> THE PROBLEM
The records below need to be repeated exactly, though not their pictures.
[[ SOURCE INFORMATION open ]]
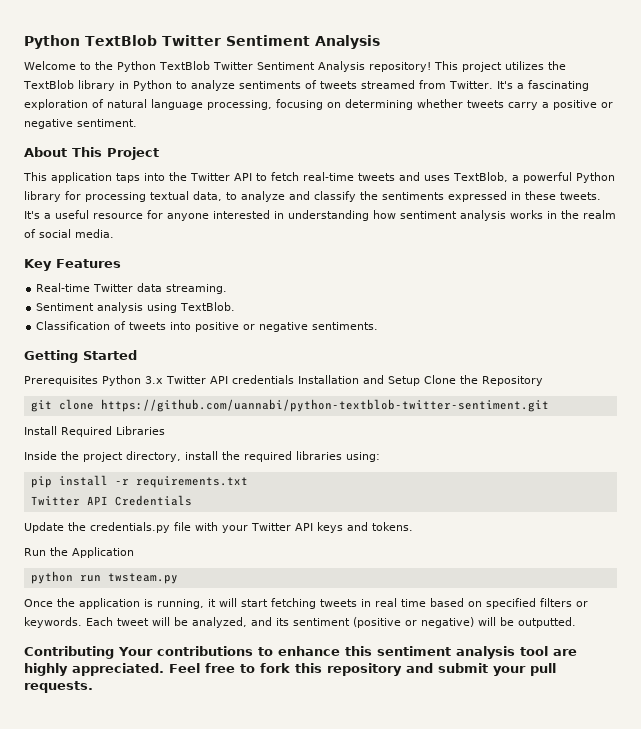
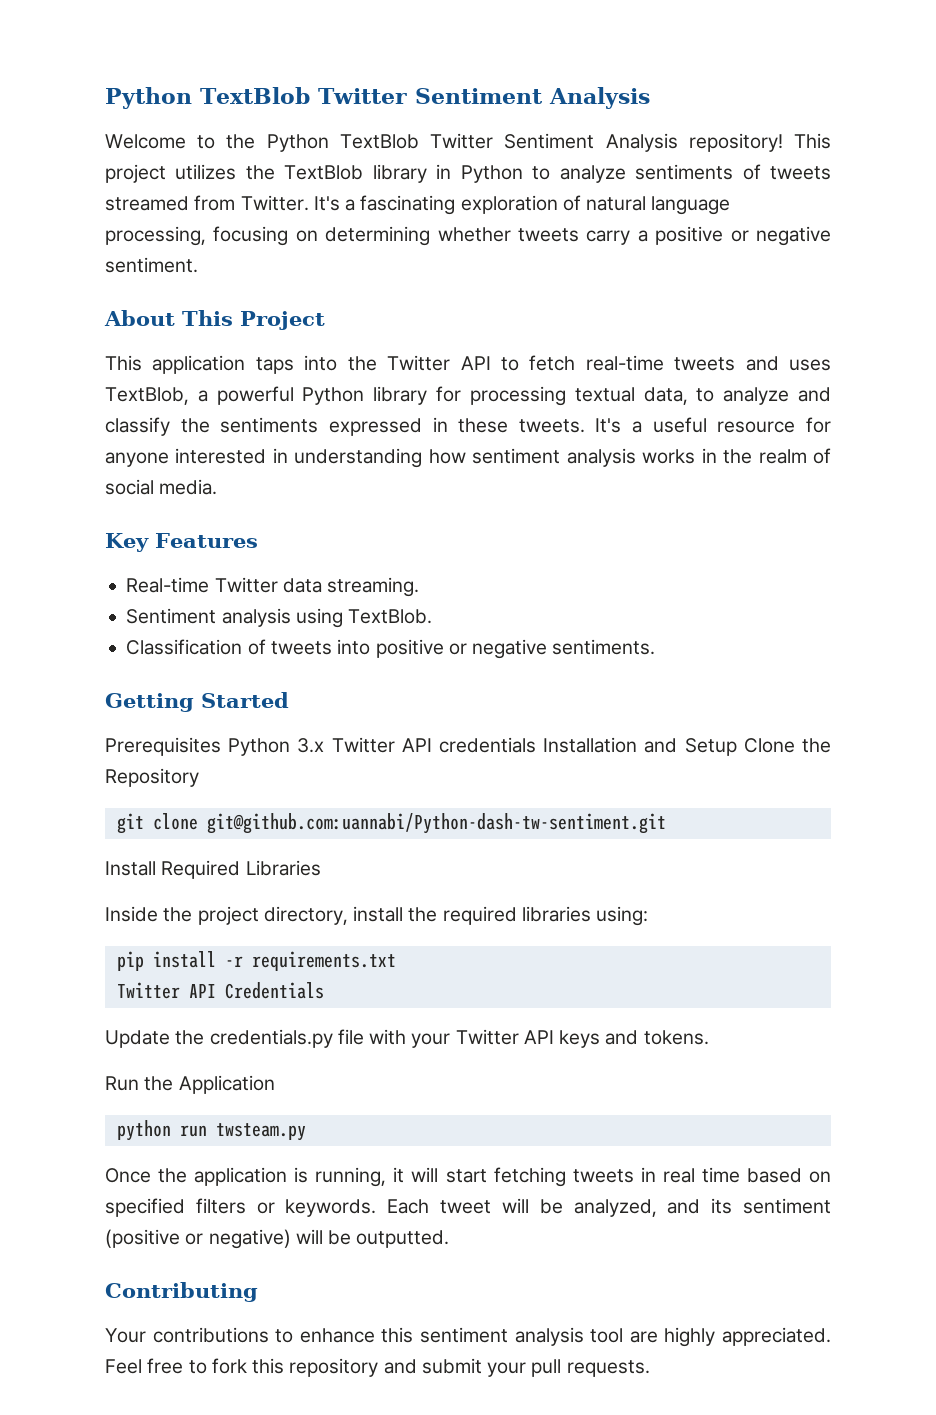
- git clone https://github.com/uannabi/python-textblob-twitter-sentiment.git
+ git clone git@github.com:uannabi/Python-dash-tw-sentiment.git
- Contributing Your contributions to enhance this sentiment analysis tool are highly appreciated.
+ Contributing
+ Your contributions to enhance this sentiment analysis tool are highly appreciated.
[[ SOURCE INFORMATION closed ]]
> EXERCISE RESULT
- git clone https://github.com/uannabi/python-textblob-twitter-sentiment.git
+ git clone git@github.com:uannabi/Python-dash-tw-sentiment.git
- Contributing Your contributions to enhance this sentiment analysis tool are highly appreciated.
+ Contributing
+ Your contributions to enhance this sentiment analysis tool are highly appreciated.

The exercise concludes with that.